WHAT TO PRODUCE: When the line containing "Dolls Dress: 4" is found in the data below, copy it and each line after it through the line containing "balance: 7982.08 -> 4499.08", exactly and with no others.

MATERIALS PROVIDED:

──────────────────────────────

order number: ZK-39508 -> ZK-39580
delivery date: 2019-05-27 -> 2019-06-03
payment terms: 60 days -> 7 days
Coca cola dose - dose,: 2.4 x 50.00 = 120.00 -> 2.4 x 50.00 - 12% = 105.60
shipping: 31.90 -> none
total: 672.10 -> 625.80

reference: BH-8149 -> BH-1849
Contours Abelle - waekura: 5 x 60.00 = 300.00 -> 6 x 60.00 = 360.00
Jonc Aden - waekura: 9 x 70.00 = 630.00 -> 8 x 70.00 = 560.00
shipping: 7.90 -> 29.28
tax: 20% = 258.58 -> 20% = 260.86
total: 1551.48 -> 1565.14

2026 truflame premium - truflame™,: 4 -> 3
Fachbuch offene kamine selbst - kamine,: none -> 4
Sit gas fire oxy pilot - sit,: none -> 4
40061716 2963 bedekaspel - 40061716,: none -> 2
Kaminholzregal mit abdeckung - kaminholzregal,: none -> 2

──────────────────────────────

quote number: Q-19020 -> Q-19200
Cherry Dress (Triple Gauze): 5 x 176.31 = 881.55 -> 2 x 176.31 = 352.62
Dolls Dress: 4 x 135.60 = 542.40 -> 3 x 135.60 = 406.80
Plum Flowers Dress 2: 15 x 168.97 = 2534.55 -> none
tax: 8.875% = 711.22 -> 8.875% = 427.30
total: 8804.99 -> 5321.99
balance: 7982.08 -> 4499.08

──────────────────────────────

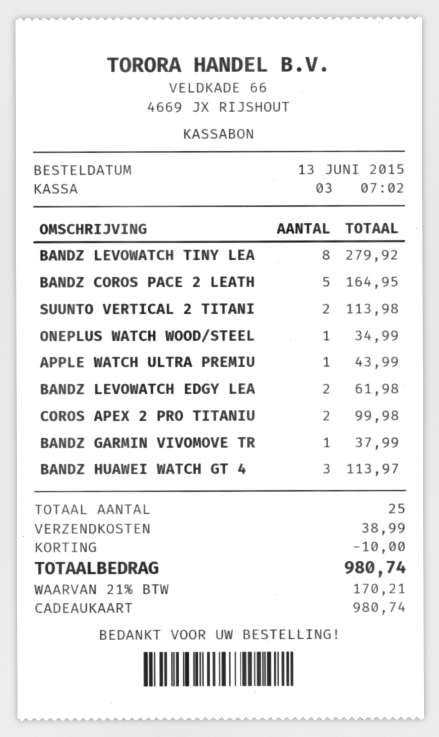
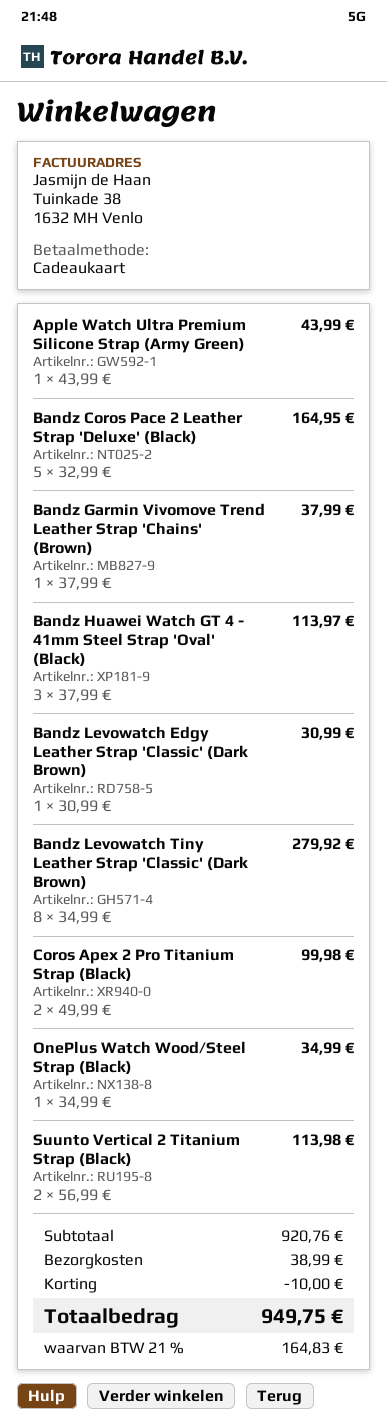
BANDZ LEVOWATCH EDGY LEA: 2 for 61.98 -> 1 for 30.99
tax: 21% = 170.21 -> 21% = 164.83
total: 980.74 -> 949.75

──────────────────────────────

RESULT FOR THIS EXERCISE:
Dolls Dress: 4 x 135.60 = 542.40 -> 3 x 135.60 = 406.80
Plum Flowers Dress 2: 15 x 168.97 = 2534.55 -> none
tax: 8.875% = 711.22 -> 8.875% = 427.30
total: 8804.99 -> 5321.99
balance: 7982.08 -> 4499.08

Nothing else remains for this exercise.